GIVEN DATA:
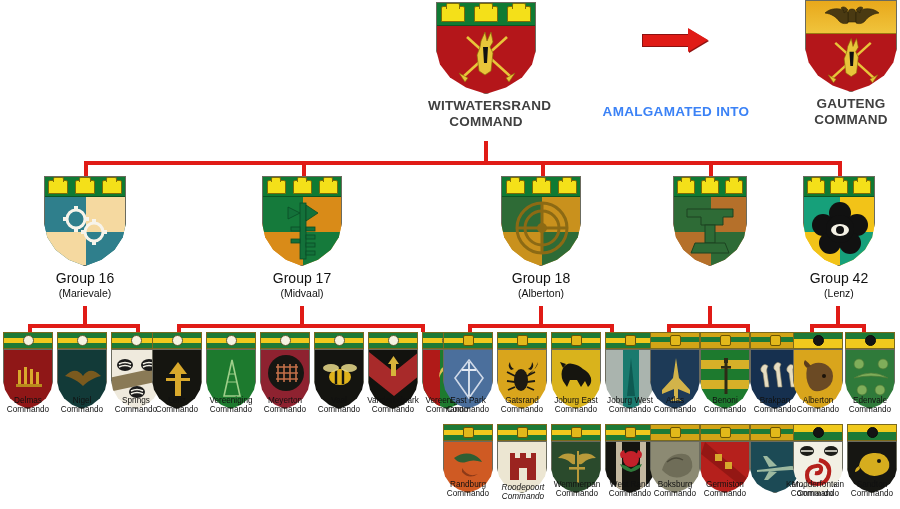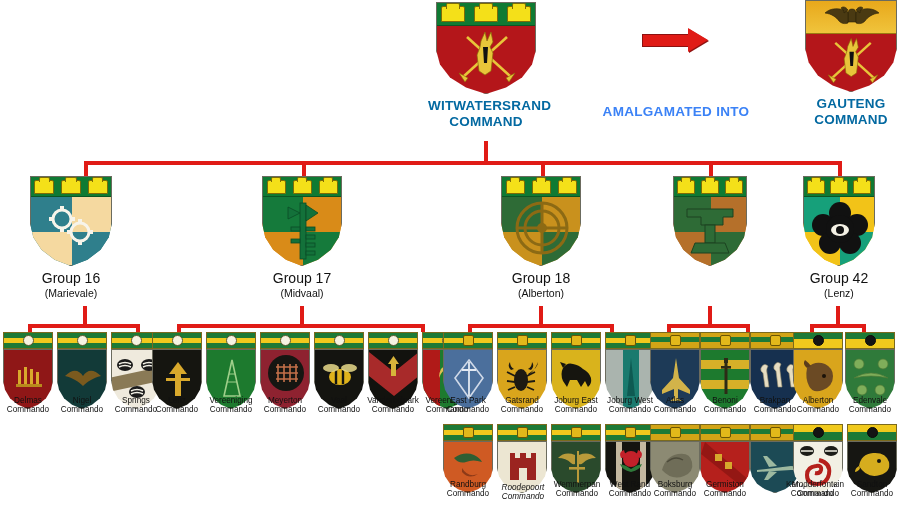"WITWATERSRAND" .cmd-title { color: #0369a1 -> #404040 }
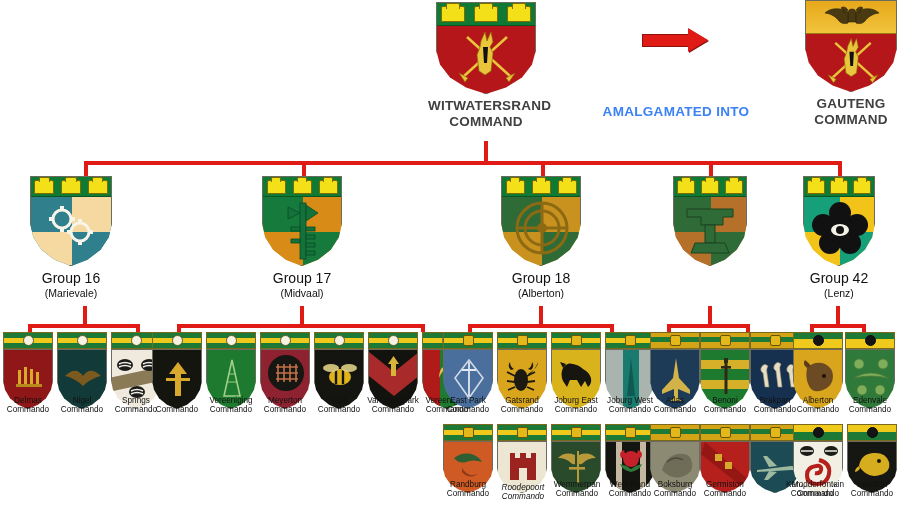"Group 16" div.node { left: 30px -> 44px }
--
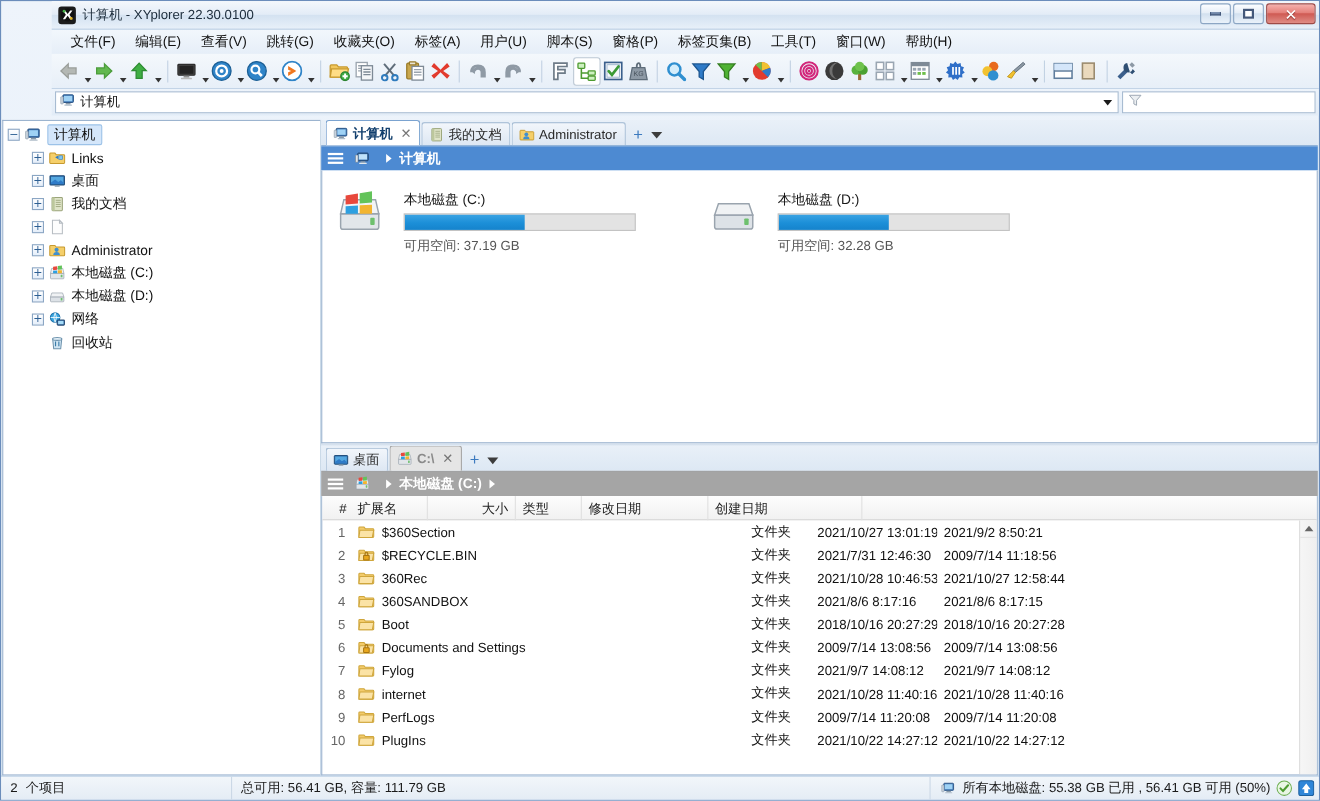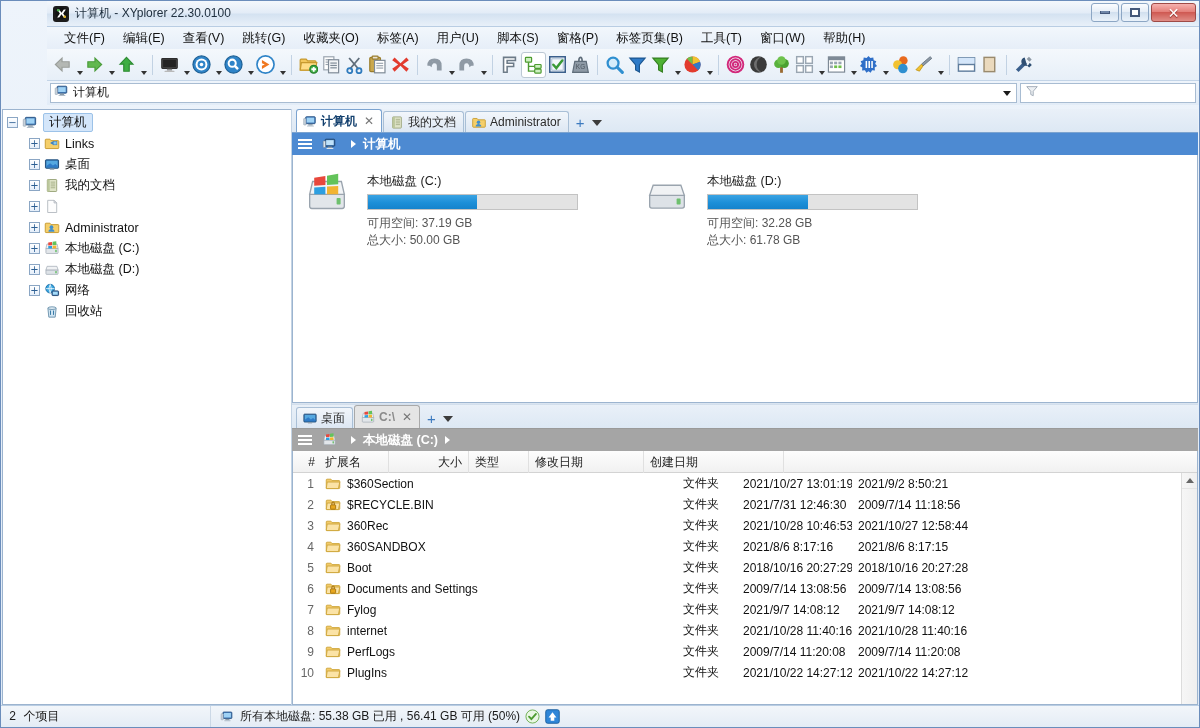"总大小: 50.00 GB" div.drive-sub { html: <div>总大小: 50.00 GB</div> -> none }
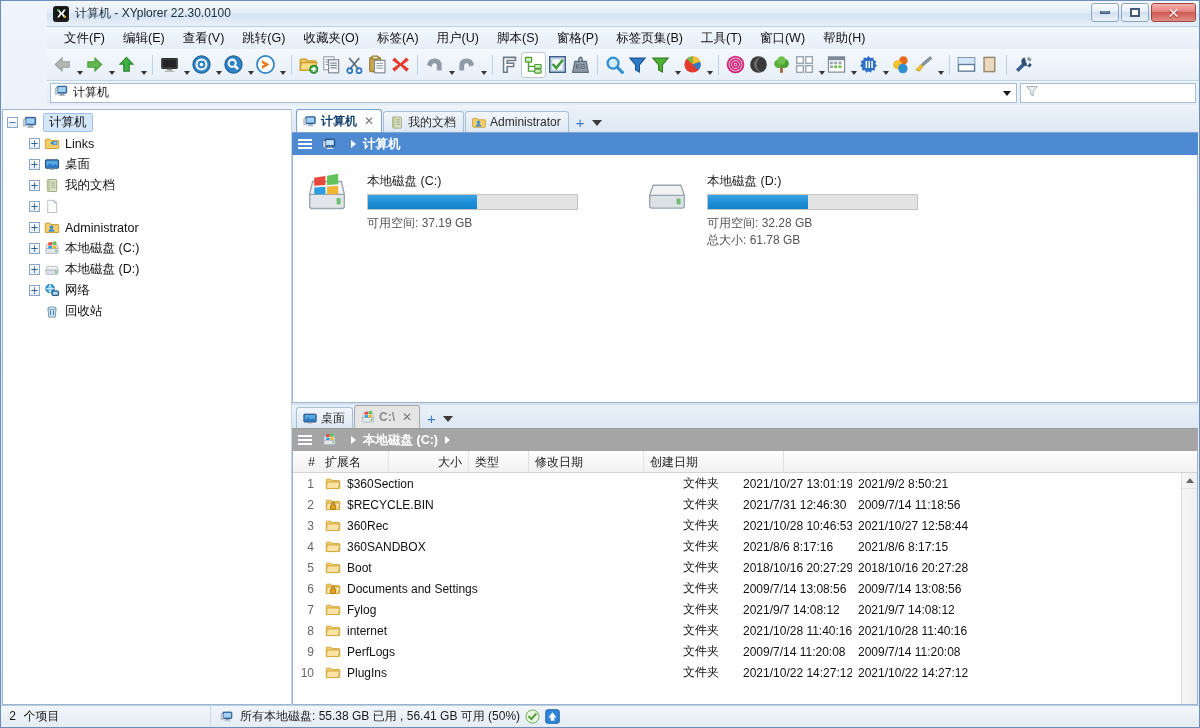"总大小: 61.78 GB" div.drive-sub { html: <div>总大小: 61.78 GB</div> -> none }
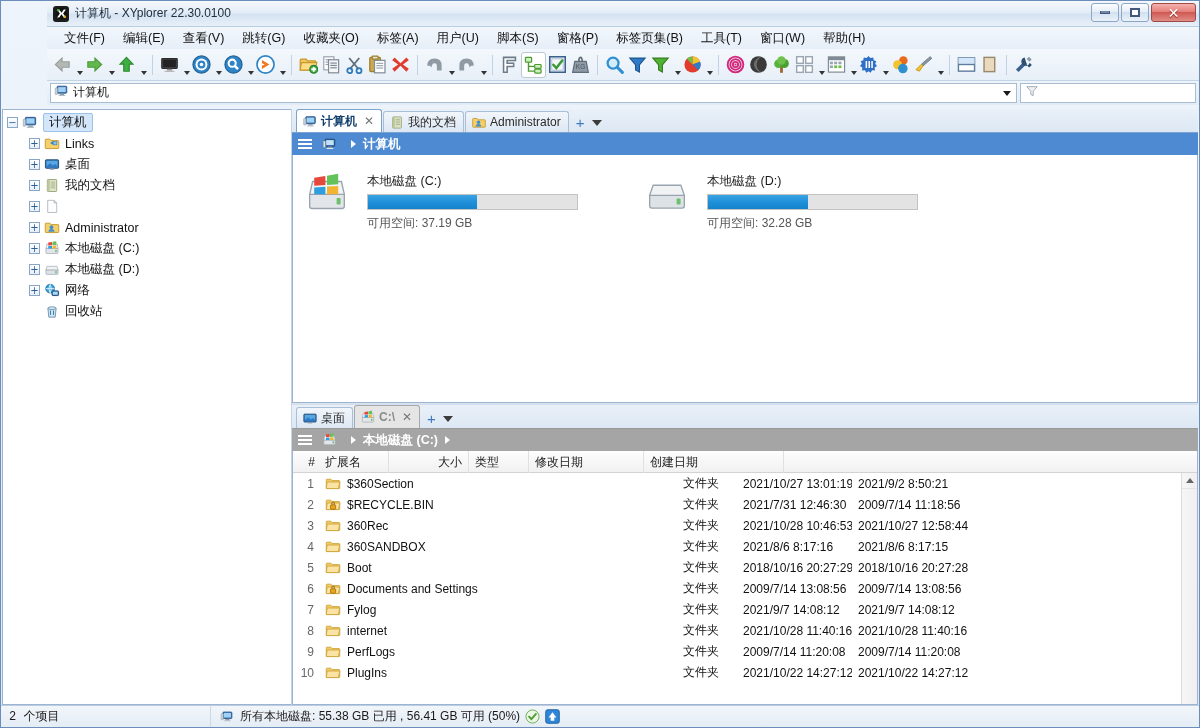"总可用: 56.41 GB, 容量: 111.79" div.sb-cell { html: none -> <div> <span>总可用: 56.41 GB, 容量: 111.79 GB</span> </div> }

TASK:
Output only the stretch above from the line with "color: #0369a1 ->" through the line with "left: 30px ->", reproduced exactly. Exclude pictures.

EXPECTED ANSWER:
"WITWATERSRAND" .cmd-title { color: #0369a1 -> #404040 }
"Group 16" div.node { left: 30px -> 44px }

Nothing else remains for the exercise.